STRIDE: Post-Training LLMs to Reason and Refine Bio-Sequences via Edit Trajectories
Abstract
Discrete biological sequence optimization demands iterative refinement while satisfying strict syntactic constraints. Diffusion-based approaches provide strong progressive refinement but are not naturally aligned with discrete, grammar-constrained edit operations, whereas autoregressive LLMs readily produce valid sequences yet often lack explicit long-horizon planning. To close this gap, we introduce STRIDE (Sequence Trajectory Refinement via Internalized Denoising Emulation), a post-training framework that recasts optimization as an intrinsic reasoning problem in edit space.

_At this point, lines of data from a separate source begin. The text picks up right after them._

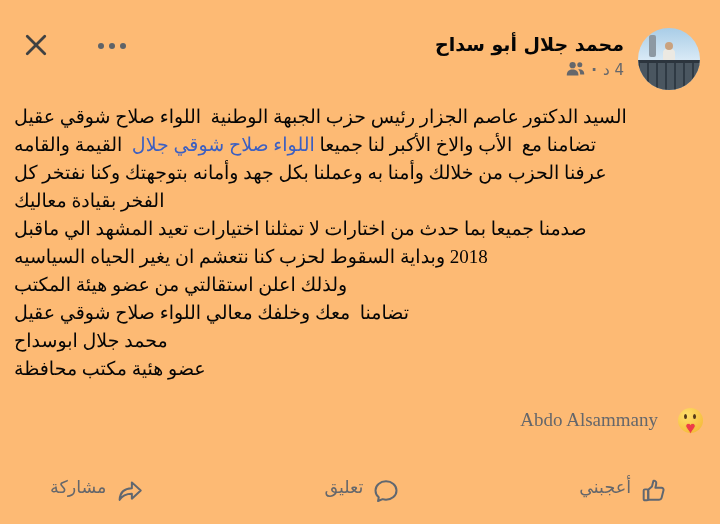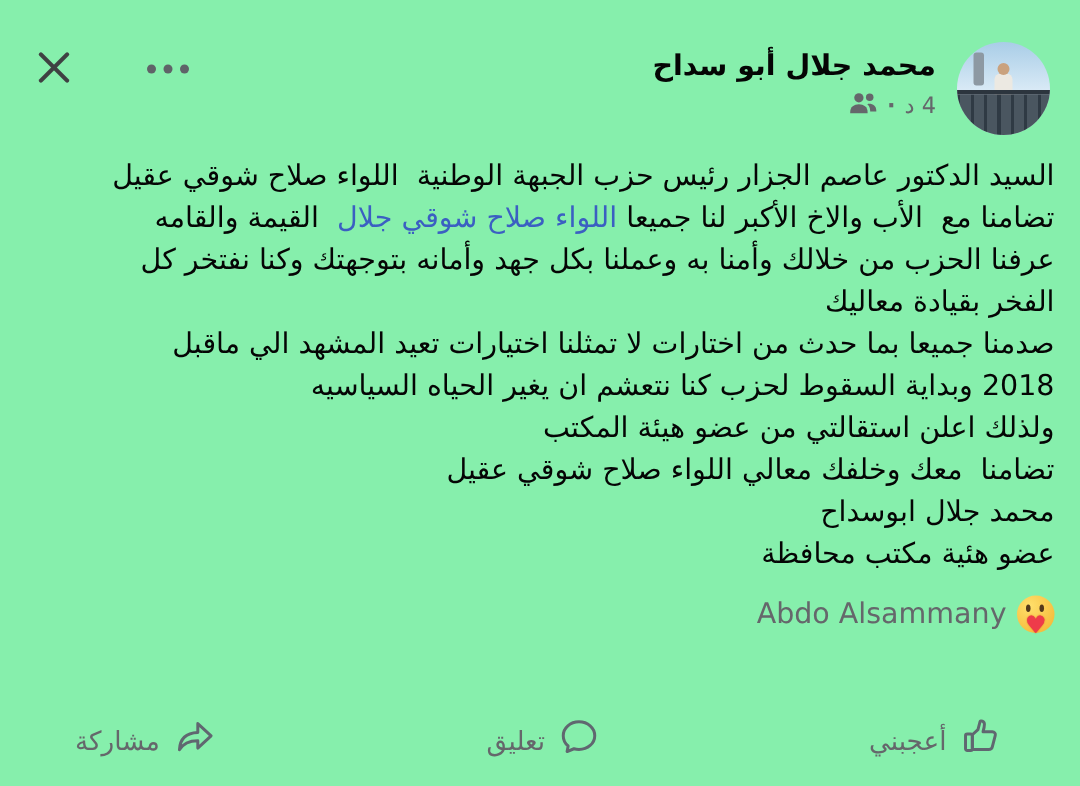"محمد جلال أبو سداح" .screen { background: #86efac -> #fdba74 }
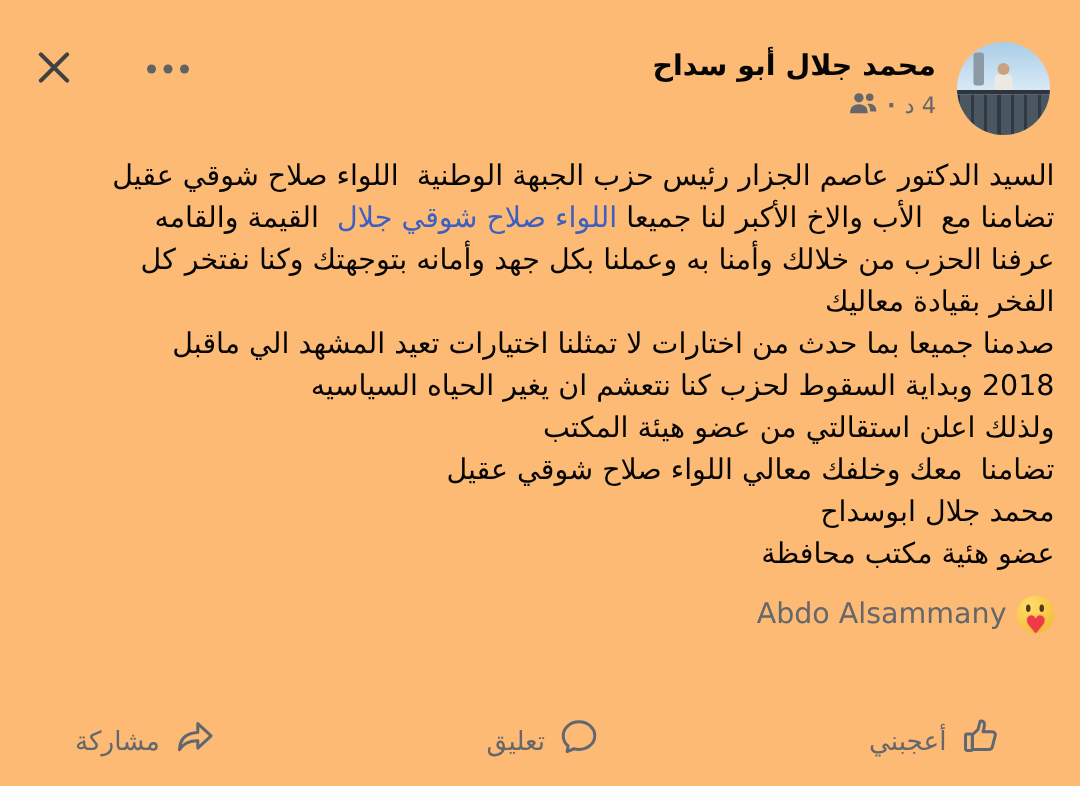"السيد الدكتور عاصم الجزار رئيس" .post-body { font-family: none -> Liberation Serif, serif; text-align: right -> left }
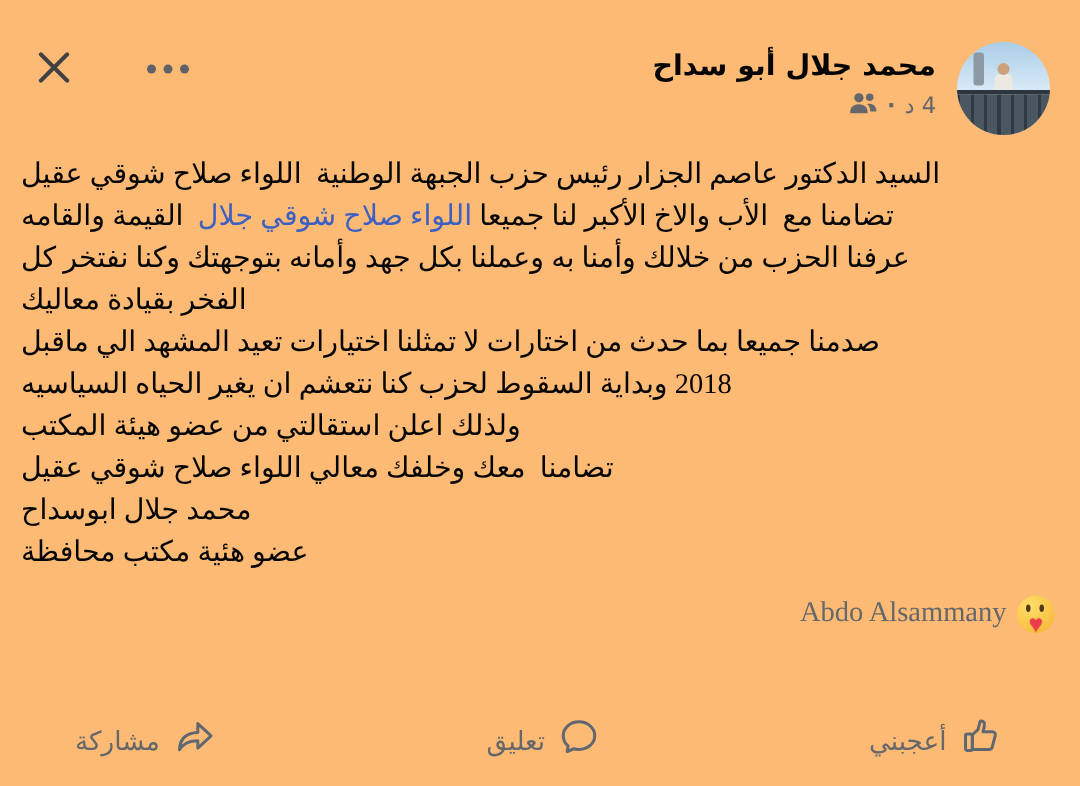"Abdo Alsammany" .signature-row { gap: 7px -> 20px; margin-top: 12px -> 23px }
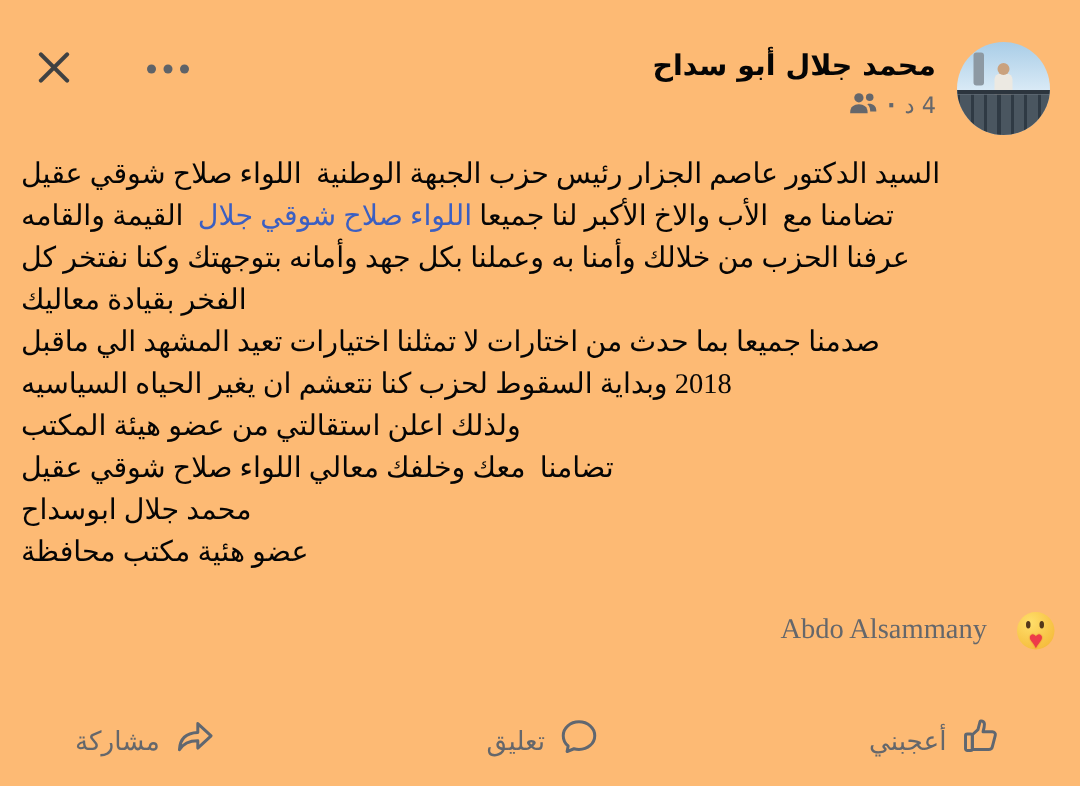"مشاركة" .action { align-items: flex-end -> flex-start }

Rather than relying on external agentic search loops, STRIDE trains an LLM to emit a full trajectory of atomic edits as explicit Chain-of-Thought, effectively internalizing a trajectory-based refinement policy under discrete constraints. We instantiate STRIDE with a curriculum that combines supervised fine-tuning on Levenshtein-aligned shortest-edit demonstrations with GRPO-style reinforcement learning (and variants) to align edit trajectories with task rewards. Across protein and molecule optimization benchmarks, STRIDE consistently outperforms a diverse set of baselines, while producing candidates that maintain high structural validity and achieve improved target properties.